Betriebswirt. Beratung -

Konjunktur legt geradezu fulminanten Jahreseinstieg hin

Treier: Erfolge nicht aus wahltaktischem Kalkül verspielen

Als Signal dafür, dass sich Reformen auszahlen, bewertet Volker Treier, Chefvolkswirt des Deutschen Industrie- und Handelskammertages (DIHK), die gute Entwicklung des Bruttoinlandsproduktes (BIP) im ersten Quartal 2008.

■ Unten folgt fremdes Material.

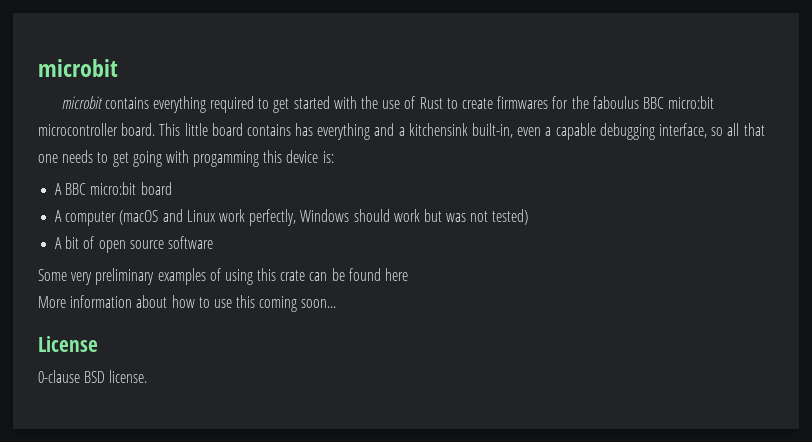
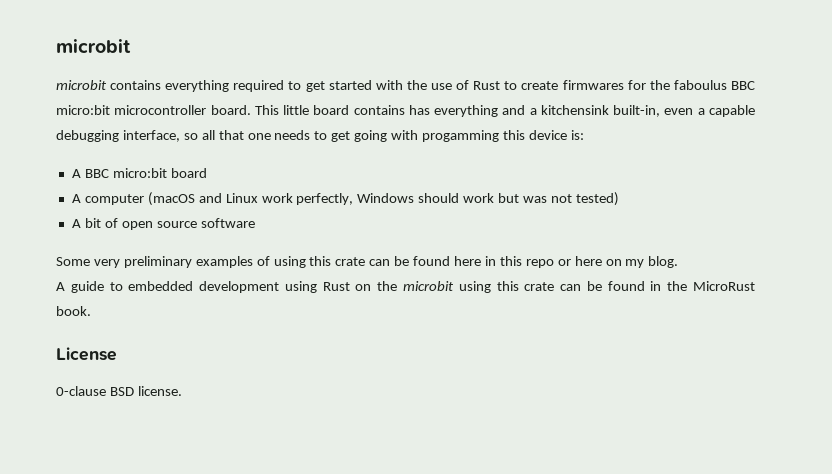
[38,295,337,312] // More information about how to use this coming soon... -> [484,256,679,268] [56,281,756,293] [56,306,91,316] in this repo or here on my blog. // A guide to embedded development using Rust on the microbit using this crate can be found in the MicroRust book.

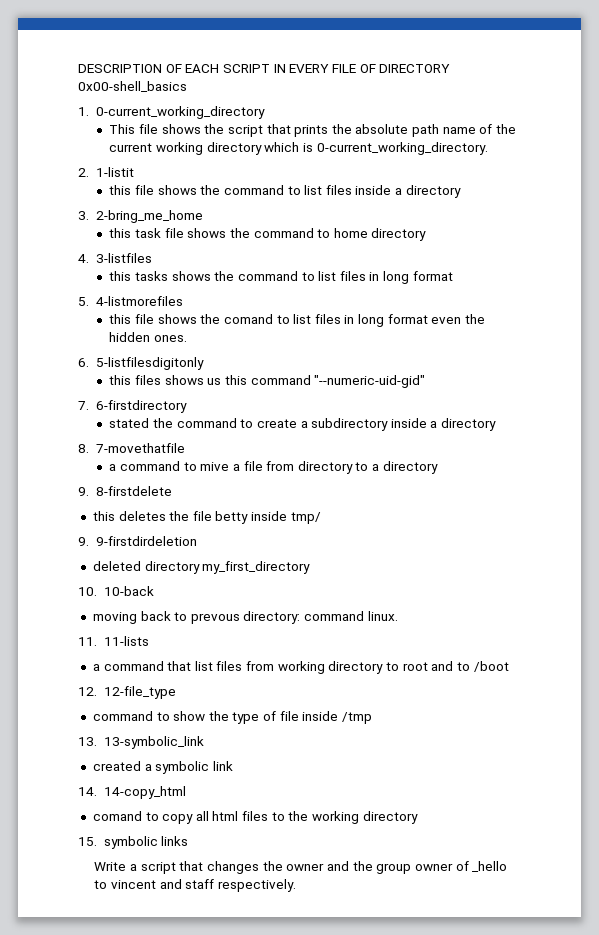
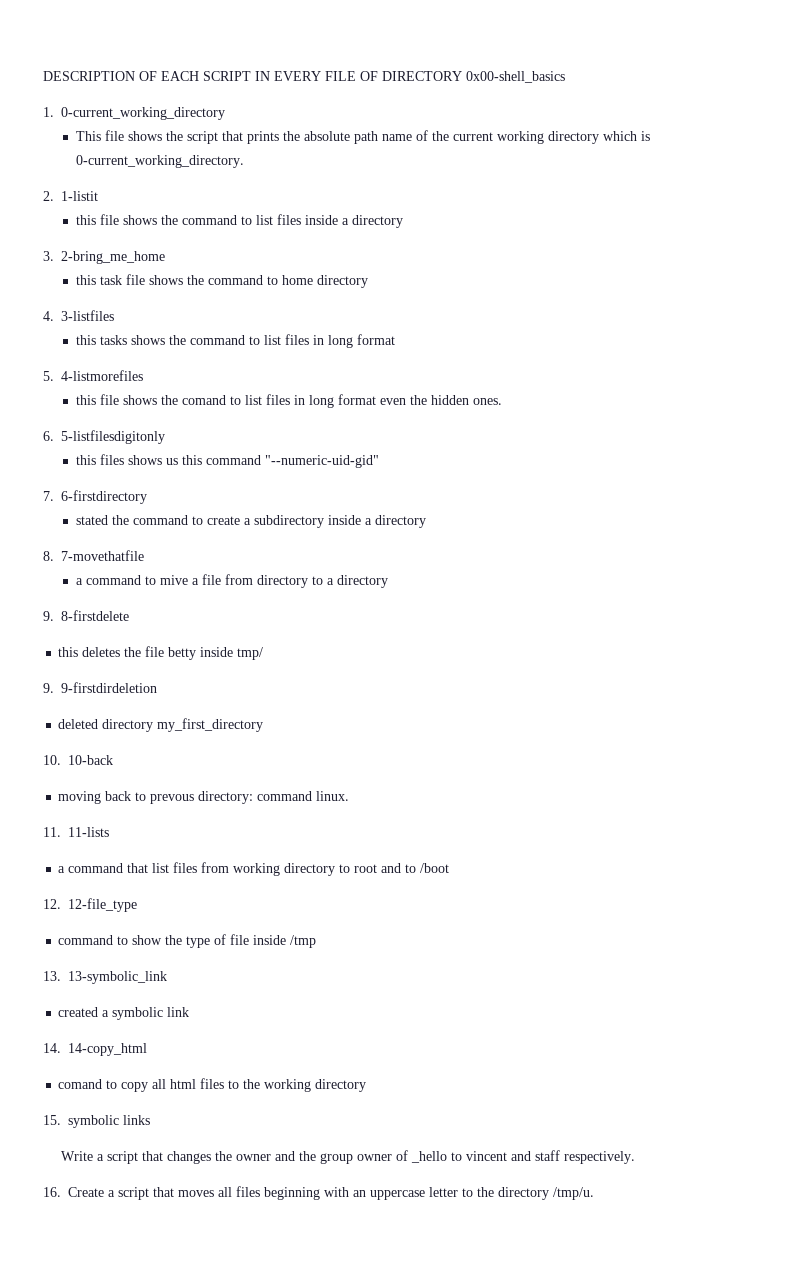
(297, 885) none -> [43,1186,594,1200] // 16. Create a script that moves all files beginning with an uppercase letter to the directory /tmp/u.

Treier: "Die Konjunktur ist geradezu fulminant ins Jahr gestartet. Die ausgewiesene Wachstumszahl von 1,5 Prozent gegenüber dem Vorquartal bedeutet das höchste Quartalswachstum seit sieben Jahren.

 

 

 

Zwar wird sich das Wachstumstempo angesichts von Belastungsfaktoren wie der verlangsamten US-Konjunktur, der Dollarschwäche und der gestiegenen Rohstoffpreise so nicht fortsetzen. Ein Abgesang auf die Konjunktur – wie bereits vielfach angestimmt – ist aber völlig fehl am Platze.

 

 

Noch erweitern viele deutsche Unternehmen ihre Kapazitäten durch Inlandsinvestitionen – auch dank ihrer guten Positionierung auf den Wachstumsmärkten Asiens, Lateinamerikas sowie Mittel- und Osteuropas. Zudem steigt allmählich die Konsumneigung der Bürger aufgrund der spürbar verbesserten Situation am Arbeitsmarkt.

 

 

 

Selbst wenn die US-Finanzmarktkrise noch weitere Rückschläge in betroffenen Märkten mit sich bringt: Die hart erarbeitete Wettbewerbsfähigkeit der deutschen Unternehmen bietet Schutz vor einem stärkeren Rückfall der Konjunktur. Mit der guten BIP-Wachstumszahl wird aber auch klar, dass sich Reformen auszahlen.

 

 

 

Wer die Erfolge jetzt aus wahltaktischem Kalkül beispielsweise durch Einschränkungen bei der Zeitarbeit oder durch die Einführung hoher Mindestlöhne verspielt, riskiert damit auch zukünftiges Wachstumspotenzial."